OmnisportsDopage en Russie: c’est de la faute au sexe!

Vitaly Mutko a trouvé l’explication au problème du dopage des athlètes dans son pays. Et il pense vraiment qu’on va le croire?

von
E.F
Vitaly Mutko a trouvé l’explication au problème du dopage des athlètes dans son pays.

Vitaly Mutko a trouvé l’explication au problème du dopage des athlètes dans son pays.

Keystone

Vitaly Mutko, l’un des personnages clés du scandale du dopage organisé en Russie, pense avoir trouvé l’explication aux problèmes qui rongent le sport de son pays. Le vice-premier Ministre l’a déclaré au site Internet de «Sport-Express», et ses propos ont été relayés par «Yahoo»: les relations sexuelles sont susceptibles de fausser les résultats des contrôles antidopages.

Si, si…

Et l’ex-Ministre des sports argumente, sans imaginer une seule seconde qu’on pourrait comprendre qu’il nous prend pour des ânes: on retrouve de l’ADN masculin chez une athlète plusieurs jours après un rapport sexuel. «Si vous avez des relations sexuelles cinq jours avant un test de dopage, ils peuvent trouver de l’ADN masculin en vous.»

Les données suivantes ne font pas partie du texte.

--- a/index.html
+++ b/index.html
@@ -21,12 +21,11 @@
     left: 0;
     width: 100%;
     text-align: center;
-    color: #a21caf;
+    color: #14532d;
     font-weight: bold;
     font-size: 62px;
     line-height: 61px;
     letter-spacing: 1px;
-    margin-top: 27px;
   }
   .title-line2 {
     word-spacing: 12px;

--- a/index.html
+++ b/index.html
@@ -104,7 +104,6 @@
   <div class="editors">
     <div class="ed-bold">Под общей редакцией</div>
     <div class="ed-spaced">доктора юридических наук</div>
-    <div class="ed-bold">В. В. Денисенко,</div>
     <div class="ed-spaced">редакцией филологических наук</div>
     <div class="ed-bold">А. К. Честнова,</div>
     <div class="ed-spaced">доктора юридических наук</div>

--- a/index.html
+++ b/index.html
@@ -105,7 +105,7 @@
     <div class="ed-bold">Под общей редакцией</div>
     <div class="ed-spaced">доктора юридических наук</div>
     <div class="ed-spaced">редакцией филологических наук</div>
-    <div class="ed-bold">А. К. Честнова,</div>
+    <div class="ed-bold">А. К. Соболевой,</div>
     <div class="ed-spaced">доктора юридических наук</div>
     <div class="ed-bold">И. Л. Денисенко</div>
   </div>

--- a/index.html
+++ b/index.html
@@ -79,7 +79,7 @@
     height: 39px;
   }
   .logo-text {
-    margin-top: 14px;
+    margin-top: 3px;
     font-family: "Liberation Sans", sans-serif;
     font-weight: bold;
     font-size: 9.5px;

Ah c’était donc ça? Toutes les sportives russes pincées par la patrouille sont donc des coquines qui ne pensent qu’à ça, et qui n’ont pas pour habitude d’utiliser un préservatif. Mais comment n’y a-t-on pas pensé plus tôt? Mutko a déclaré que, face à cette évidence, les Russes étaient injustement punis et qu’il fallait défendre les athlètes qui avaient échoué à des tests.

«Un étranger est réintégré alors qu'un Russe est puni»

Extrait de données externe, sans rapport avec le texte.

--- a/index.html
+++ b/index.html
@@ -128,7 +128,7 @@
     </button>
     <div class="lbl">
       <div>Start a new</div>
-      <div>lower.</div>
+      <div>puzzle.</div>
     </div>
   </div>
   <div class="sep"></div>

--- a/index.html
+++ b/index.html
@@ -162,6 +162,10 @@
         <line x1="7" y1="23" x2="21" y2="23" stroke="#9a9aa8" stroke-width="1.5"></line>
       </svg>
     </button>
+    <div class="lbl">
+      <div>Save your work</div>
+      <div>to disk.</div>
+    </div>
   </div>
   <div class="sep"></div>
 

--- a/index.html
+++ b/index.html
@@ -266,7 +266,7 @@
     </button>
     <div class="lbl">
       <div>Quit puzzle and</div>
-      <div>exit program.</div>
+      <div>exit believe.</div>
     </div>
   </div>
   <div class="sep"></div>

Afin de stigmatiser cette injustice, Mutko assène : «Un (athlète) peut embrasser une fille qui a pris une drogue. Quand cela se passe, un (athlète) étranger est réintégré alors qu'un Russe est puni.»

Il fait allusion au tennisman français Richard Gasquet et au perchiste canadien Shawn Barber, qui avaient été lavés de tout soupçon en affirmant que si de la cocaïne se trouvait dans leur urine, c’est parce qu’ils avaient embrassé des femmes qui avaient consommé cette substance.

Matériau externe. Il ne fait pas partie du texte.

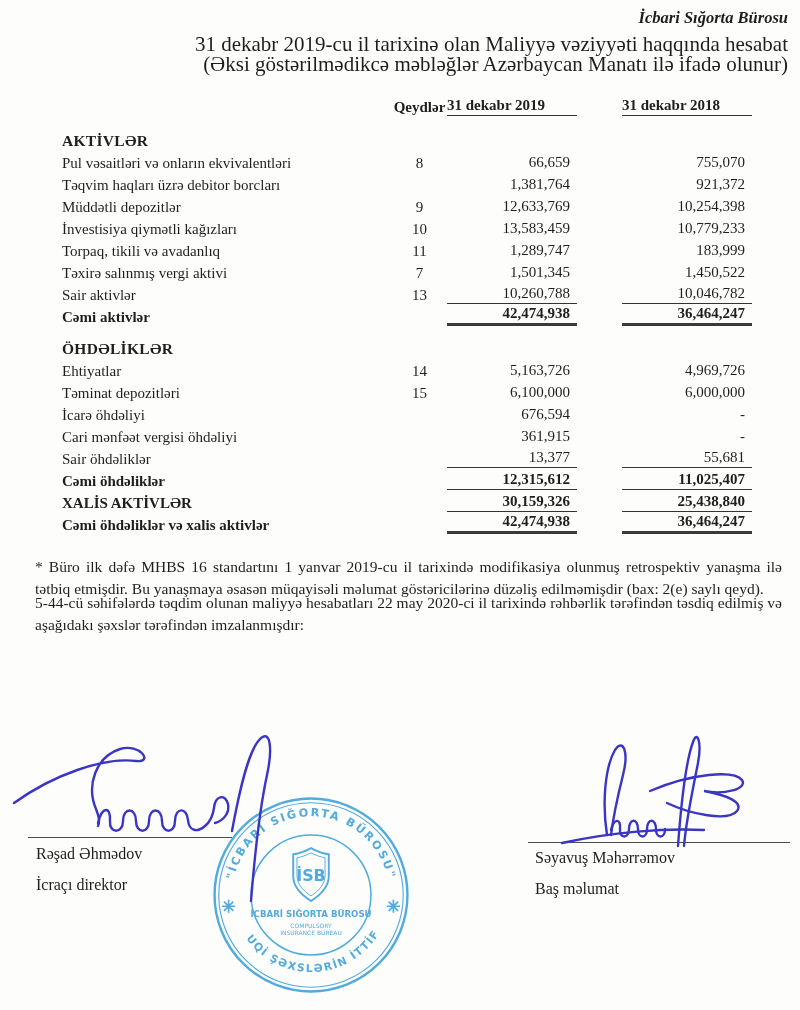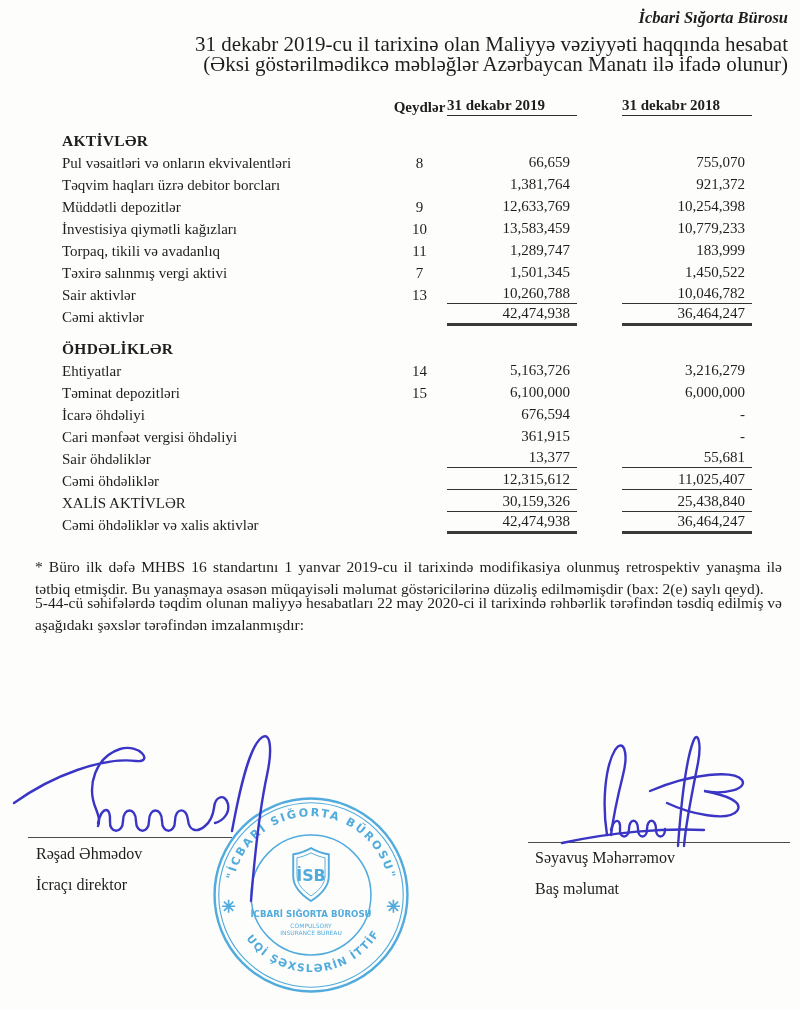--- a/index.html
+++ b/index.html
@@ -24,7 +24,7 @@
   .thead .c-val{text-align:left; padding-right:0; border-bottom:1.5px solid #2e2e2e;}
   .trow.section{height:25px; font-weight:bold; font-size:15.5px; letter-spacing:.3px;}
   .trow.section.gap-above{margin-top:7px;}
-  .trow.total{font-weight:normal;}
+  .trow.total{font-weight:bold;}
   .rule-thin{border-bottom:1.5px solid #333;}
   .rule-thick{border-bottom:3.5px solid #3a3a3a;}
   

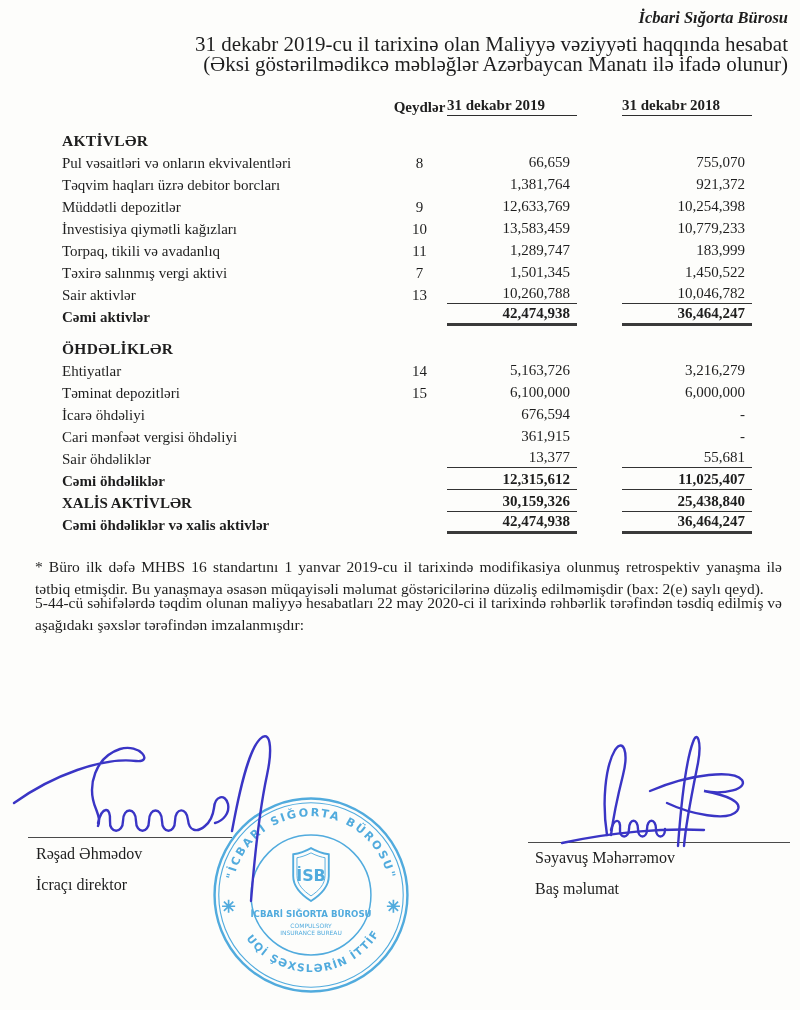--- a/index.html
+++ b/index.html
@@ -142,7 +142,7 @@
           <div class="cell c-note">14</div>
           <div class="cell c-val">5,163,726</div>
           <div class="cell c-gap"></div>
-          <div class="cell c-val">3,216,279</div>
+          <div class="cell c-val">4,969,726</div>
         </div>
         <div class="trow item">
           <div class="cell c-label">Təminat depozitləri</div>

Les sportifs et les sportives russes n’ont quand même pas de bol si on comprend bien Mutko. Ils ont tous et toutes besoin de roucouler sur un rythme bien supérieur à la moyenne, et voilà qu’ils et elles ne tombent que sur des cocaïnomanes.

Mais comment une telle évidence a pu échapper à l’ensemble du monde de la science et de la recherche?